Magnificent Desolation_ The Long Journey Home From the Moon - Buzz Aldrin [74]
While Joan and I bounced from vitriolic conversations to silent, sullen, peaceful coexistence in the beachside hotel room, my sister Fay Ann called to say that while visiting with her family for Christmas in San Francisco, Dad had suffered a heart attack. He was in the hospital. “It doesn’t look good, Buzz,” she said. I racked my brain trying to decide what to do. Should I head for California, or remain in Mexico? I was already up to my neck in stress from trying to deal with my relationship with Joan, and I figured that Dad was either going to recover or he was going to die before I could get there. Fay Ann was staying with him in the hospital, so I remained in Acapulco with Joan and the kids.
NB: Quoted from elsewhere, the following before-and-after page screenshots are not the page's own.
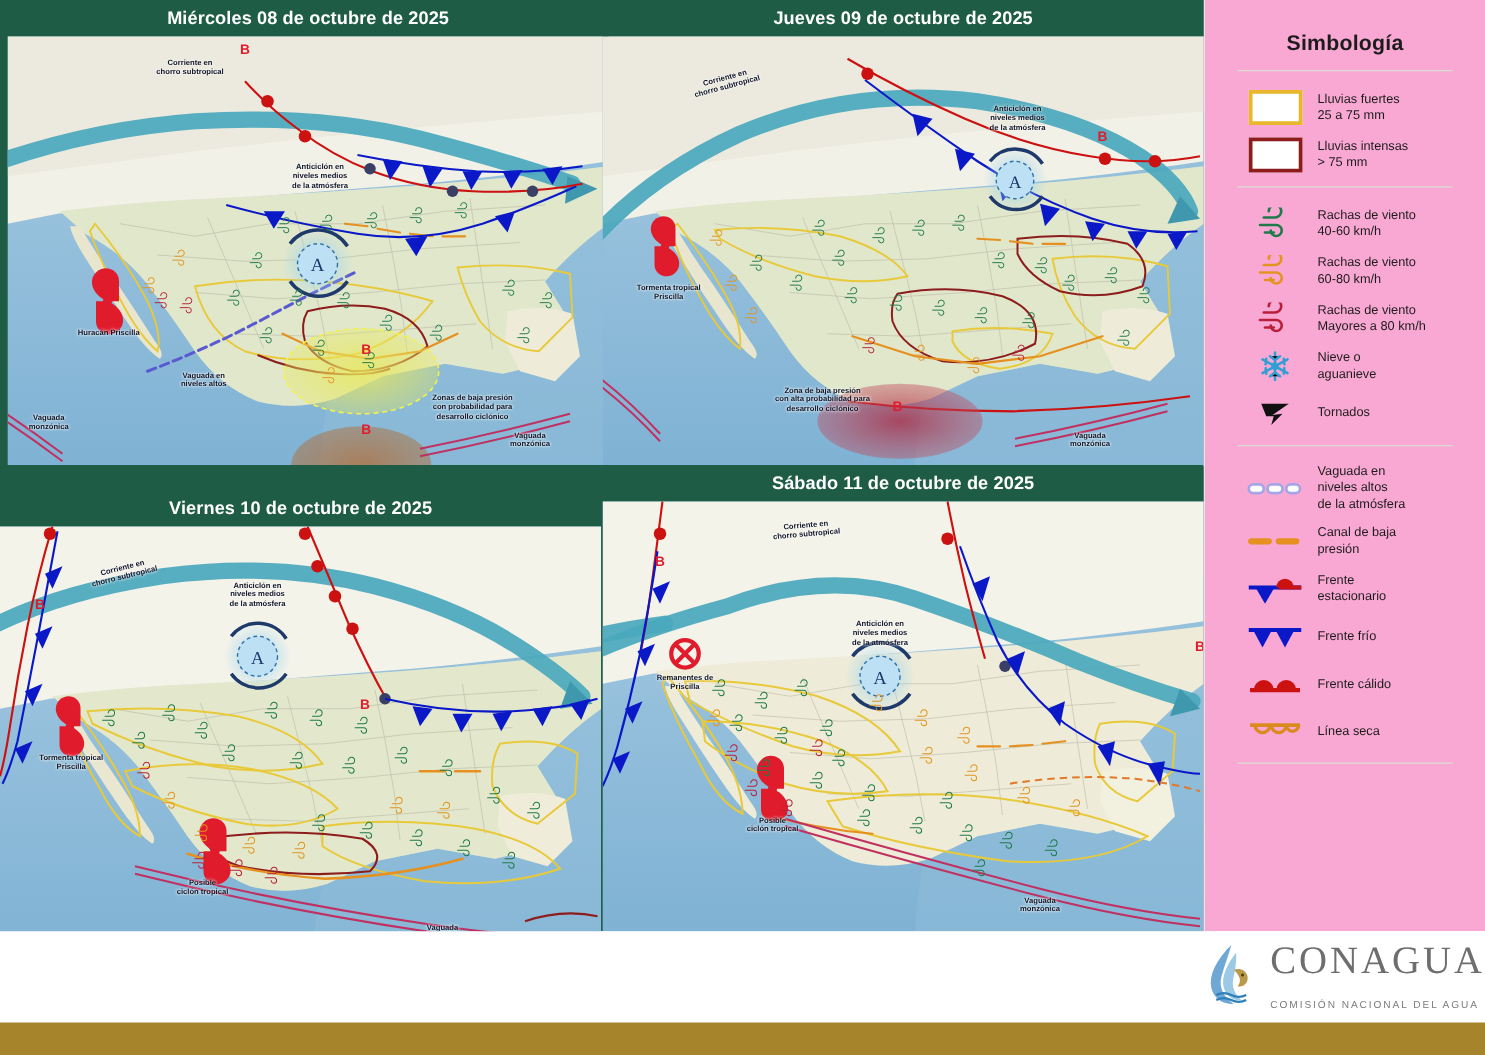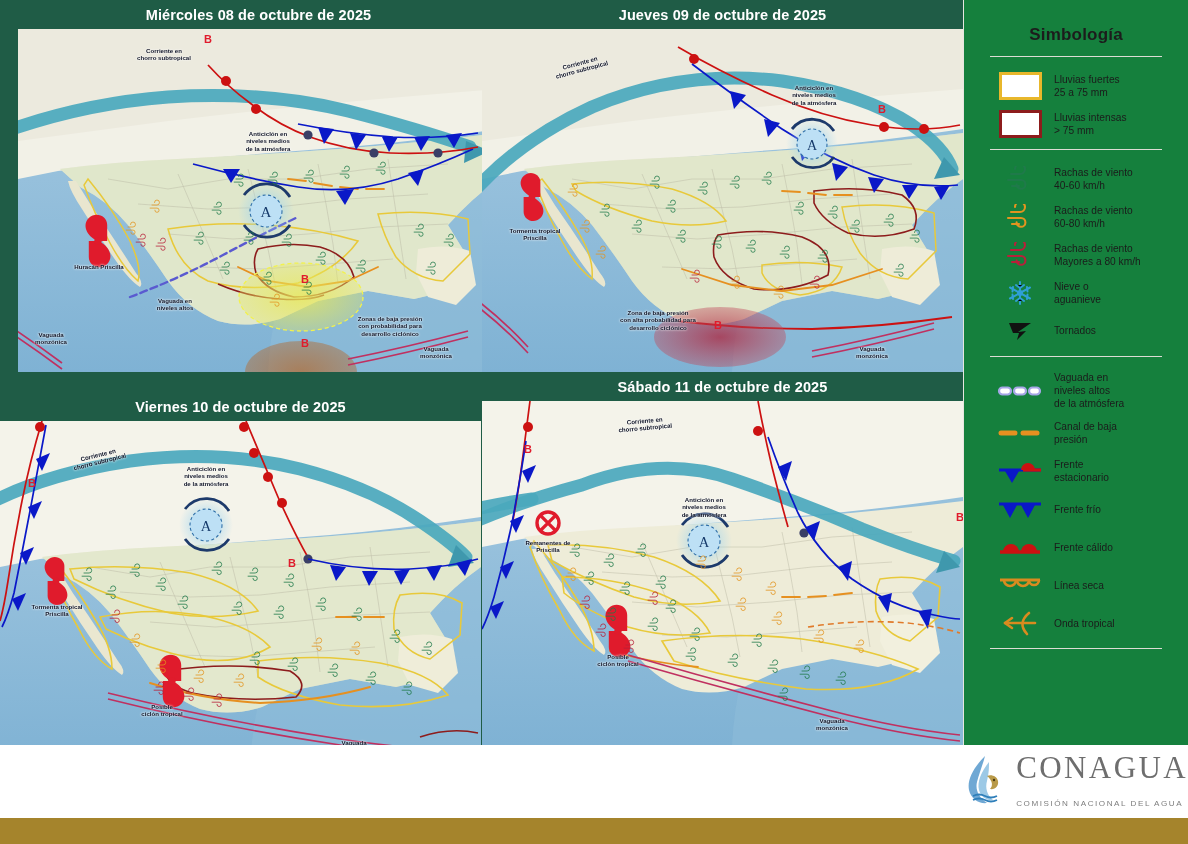"Miércoles 08 de octubre de" .panel.p0 { left: 18px -> 6px }
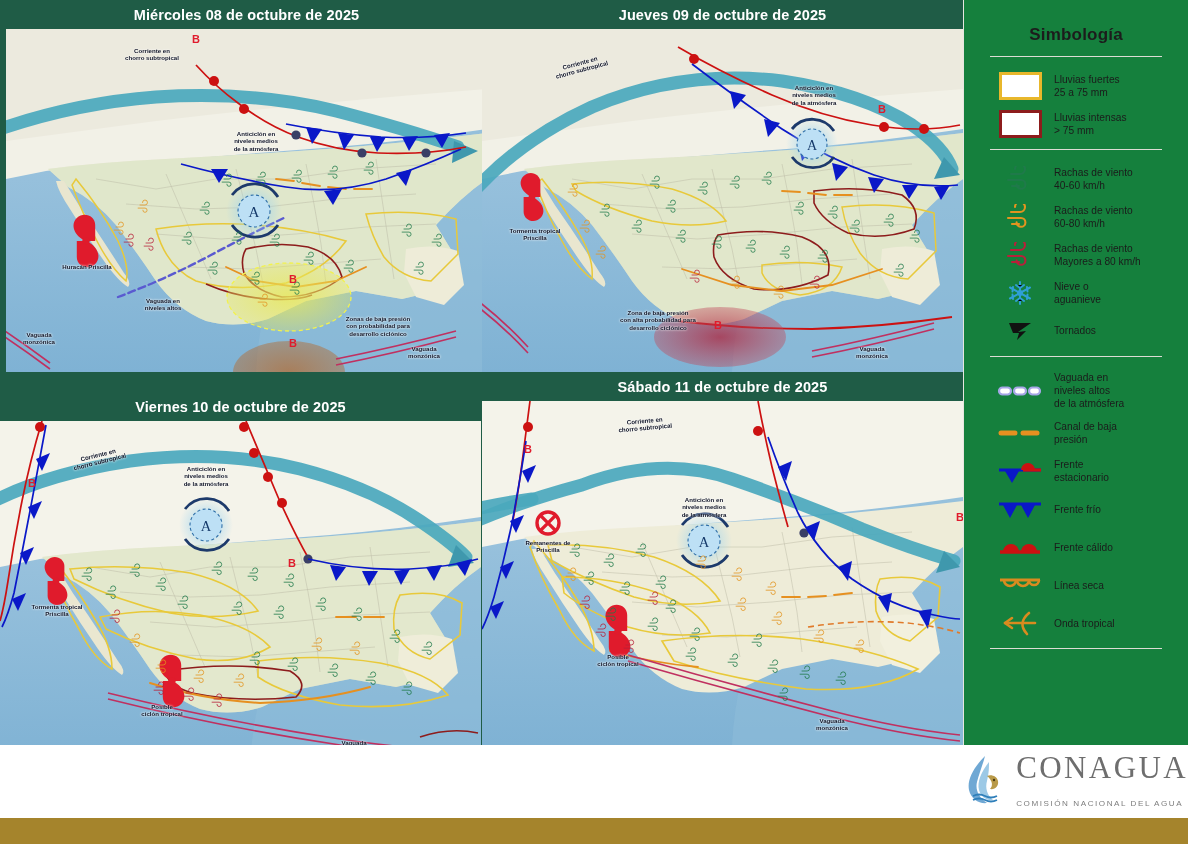"Simbología" .legend { background: #15803d -> #f9a8d4 }
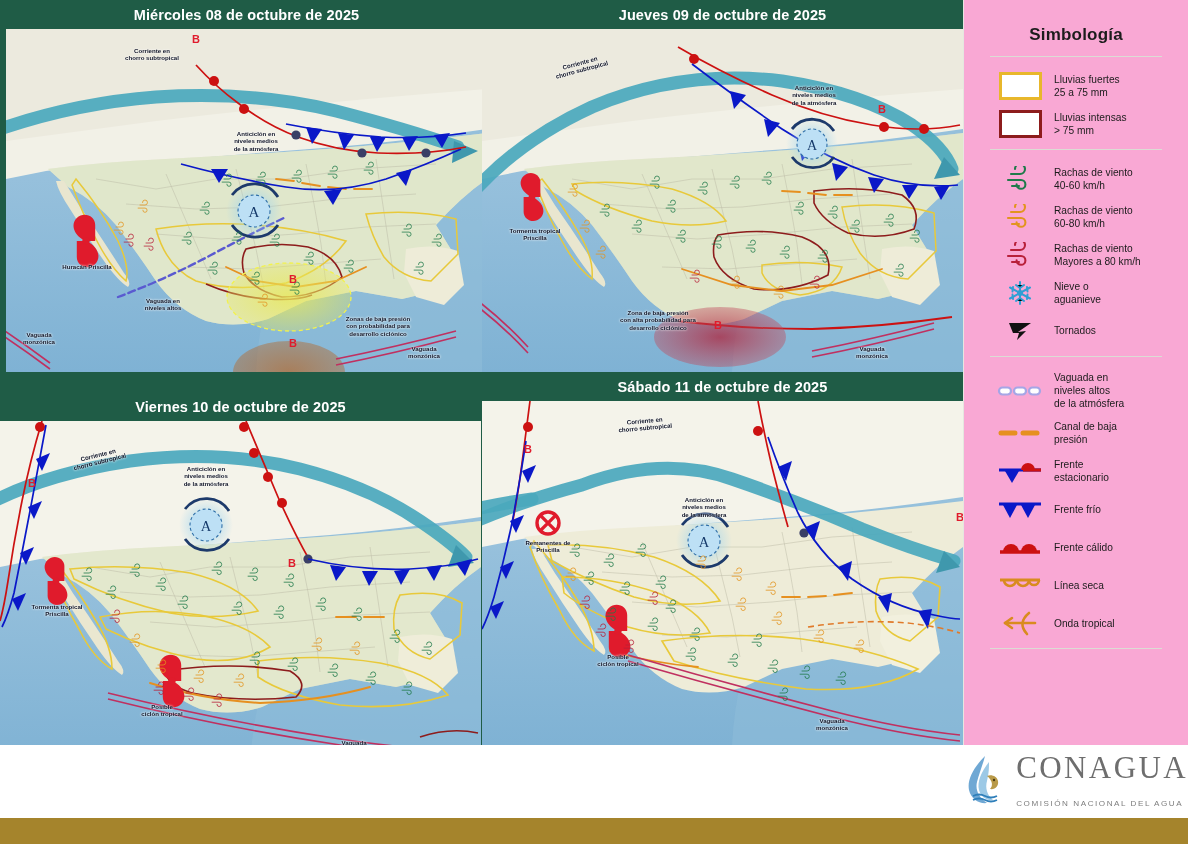"Onda tropical" div.leg-row { html: <div> <div> <svg> <g> <path></path> <path></path> <path></path> </g> </svg> </div> <div>Onda tropical</div> </div> -> none }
The extra days did nothing to improve our relationship, and on December 28, before I left Acapulco, Dad died from complications stemming from the heart attack; he was seventy-eight years of age.
Because of his military service, Dad was buried in Arlington National Cemetery. Joan and our children did not attend the funeral, partially because of the costs involved in travel from California to Washington, D.C., but more because I chose to go alone. I stood stoically—as expected—while the uniformed soldiers carried my father’s casket across the frozen grass. My face remained equally as frozen as the casket was placed in position, the flag presented to my oldest sister, and the lonely sound of a trumpet playing “Taps” echoed across the rows of white tombstones. I didn’t flinch or shed a tear during the ceremony, but later that night I drowned my sorrows with alcohol.
AFTER THE FUNERAL, I returned to L.A., and initiated the divorce from Joan. We parted with no additional malice or rancor; we were both too mentally exhausted to fight over anything. Our marriage ended not so much with a loud blow-out as with a slow dwindling away of the energy required to maintain it. I moved into the Oakwood Apartments in Woodland Hills, a nearby section of Los Angeles, so I could stay in contact with our kids, and Joan and I remained friends over the years.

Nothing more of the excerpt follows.